What Should You Do With Your Income Tax Refund?
July 6, 2008 · Print This Article
Due to 2008’s economic stimulus package, more Americans expect a sizable income tax refund than ever before. While that may seem like free money, remember: it’s actually just money that you’ve already earned and given to the federal government in excess of the current tax laws. This year, the government is giving additional refunds to compensate for the recent economic crisis, but it’s still essentially your money. Take care to spend it wisely.
What are some of the smartest ways to spend your income tax refund?
If you have credit card debt or other outstanding debts with high interest rates, this question should be a no-brainer. The more you owe to credit card companies - and the longer you are indebted - the more money you are losing. Remember that credit cards have absurdly high interest rates, such as 16%. That is way above the U.S. Prime Rate. If you use your income tax refund to pay off a large chunk of your high-interest debts, you may save up to 30% of your debt a year in interest charges.
If you don’t have any outstanding high interest debts, then investing your income tax refund is another wise option.
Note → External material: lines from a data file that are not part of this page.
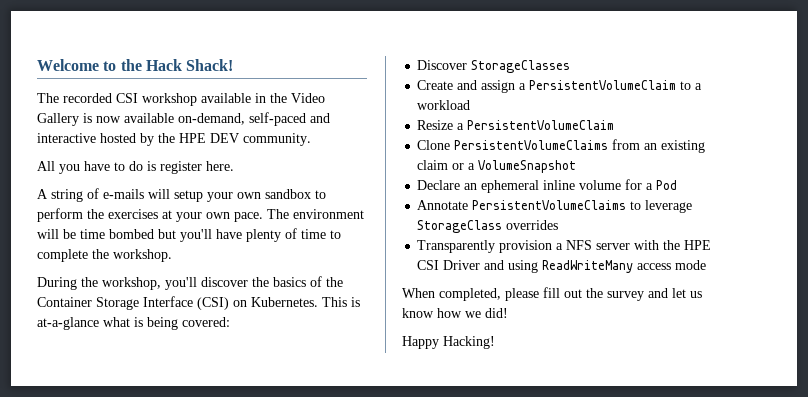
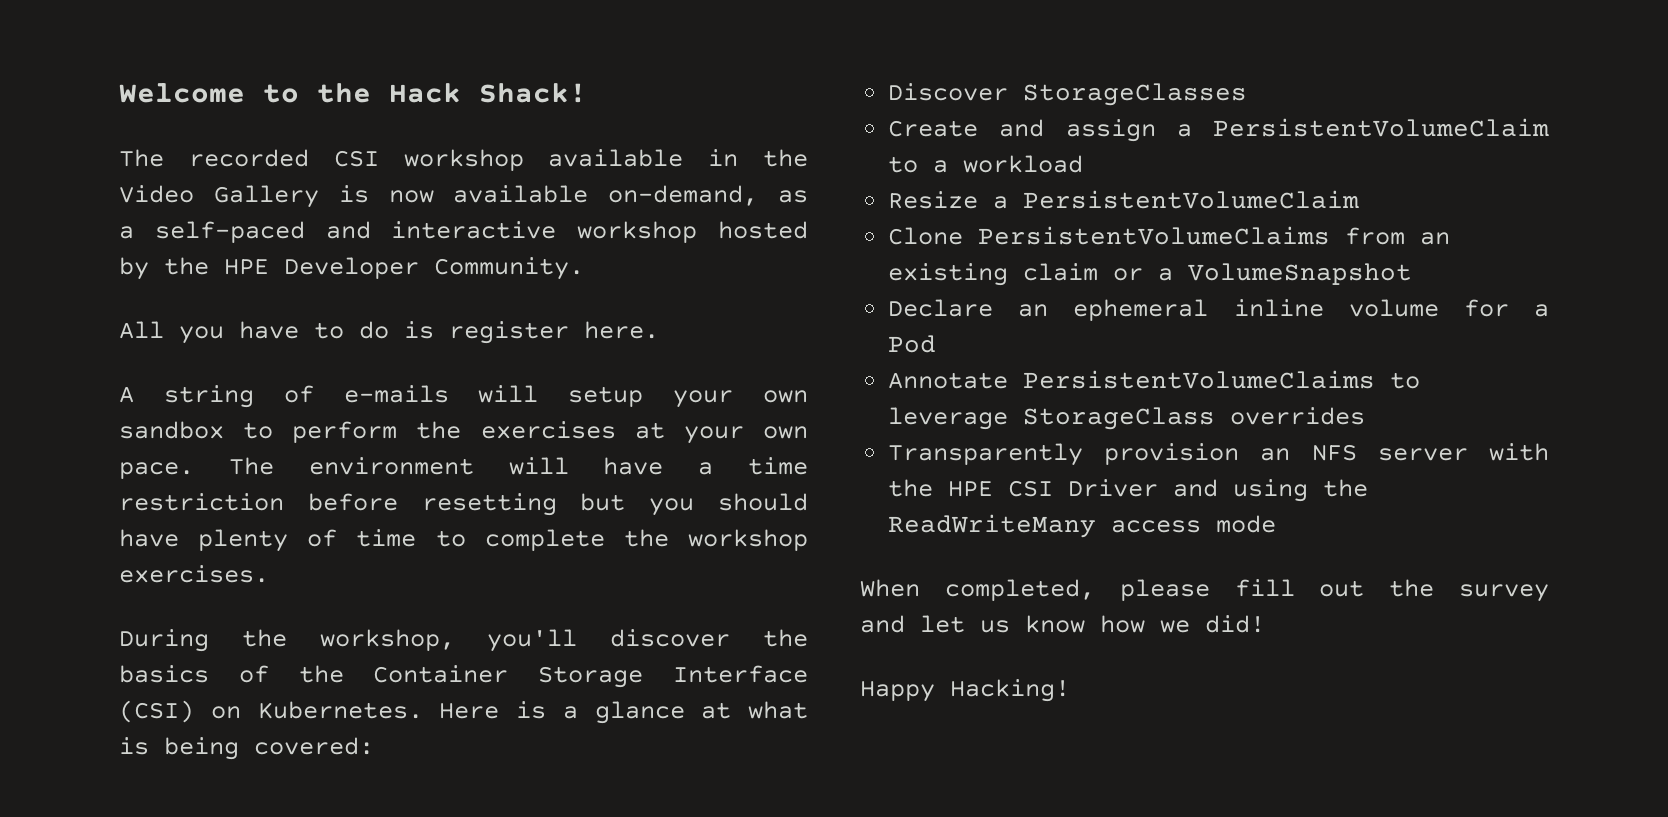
- The recorded CSI workshop available in the Video Gallery is now available on-demand, self-paced and interactive hosted by the HPE DEV community.
+ The recorded CSI workshop available in the Video Gallery is now available on-demand, as a self-paced and interactive workshop hosted by the HPE Developer Community.
- The environment will be time bombed but you'll have plenty of time to complete the workshop.
+ The environment will have a time restriction before resetting but you should have plenty of time to complete the workshop exercises.
- This is at-a-glance what is being covered:
+ Here is a glance at what is being covered:
- Transparently provision a NFS server with the HPE CSI Driver and using ReadWriteMany access mode
+ Transparently provision an NFS server with the HPE CSI Driver and using the ReadWriteMany access mode

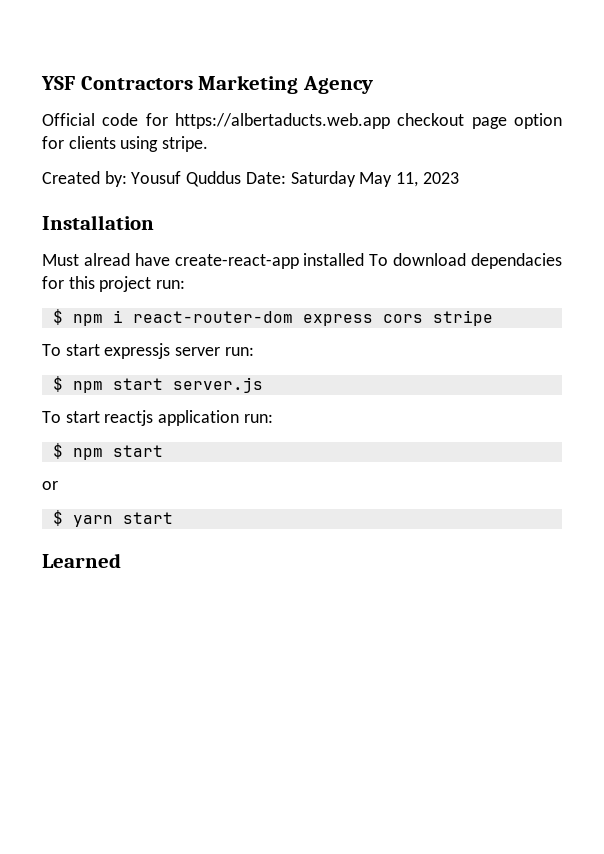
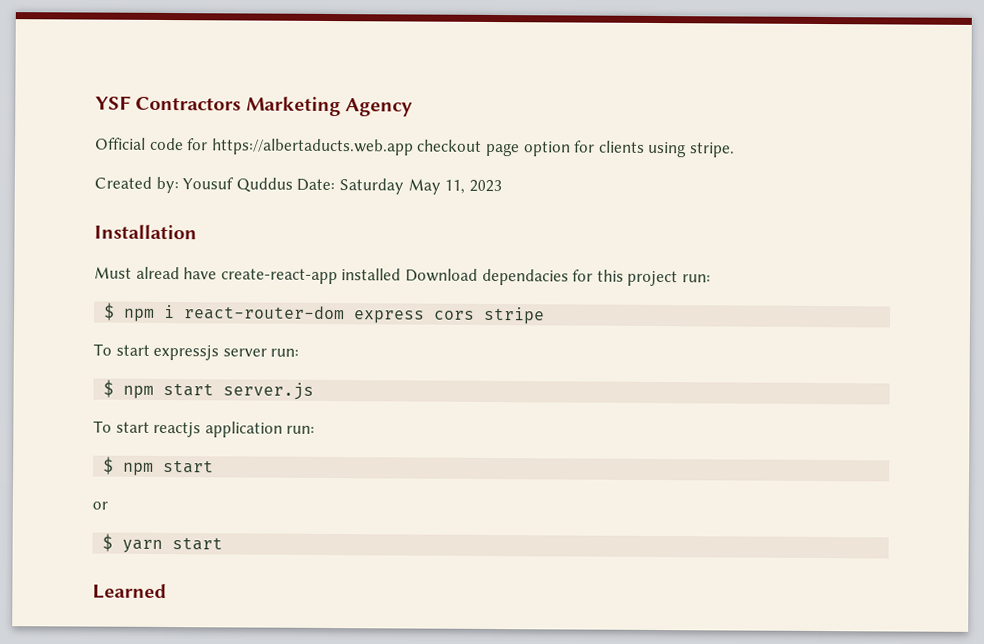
- Must alread have create-react-app installed To download dependacies for this project run:
+ Must alread have create-react-app installed Download dependacies for this project run:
In particular, think about contributing to your own retirement account. IRA accounts can be opened at your bank, your broker, or with a mutual fund, and you can convert the money in the account into whatever form you want: stocks, mutual funds, government bonds, or certificates of deposit.
Even if you are young, contributing to your retirement account is a good idea, counterintuitive as that sounds. The longer the money stays in the retirement account, the more it grows, and the sooner—in theory - you can retire. Plus, putting money in an IRA account gives you additional tax benefits. Traditional IRA contributions are tax-deductible, while contributions to a Roth IRA account are not tax-deductible but can be withdrawn tax-free when you are ready to use the money.
Additionally, 2008 is the perfect time to start your own emergency fund. Money in an emergency fund is very useful indeed when an unexpected event comes up. For example, the loss of a job, or an unexpected, costly medical procedure, or the sudden death of a family member. Such unplanned-for catastrophes have driven many to despair and bankruptcy, or at least expensive, high-interest debt from having to take loans on short notice. This needn’t be you. Put the money from this year’s income tax refund into a savings account, a money market, or make a time deposit, and peace of mind will be yours.
Finally, if you own a home that you haven’t finished paying the mortgage for, this year’s tax refund is your perfect chance to make that extra payment. As with credit cards, you will save a fair amount of money because you will be paying less in interest over time. Plus, not only will you be that much closer to eventually completely owning your home - you’ll also get more equity the moment you make the additional payment.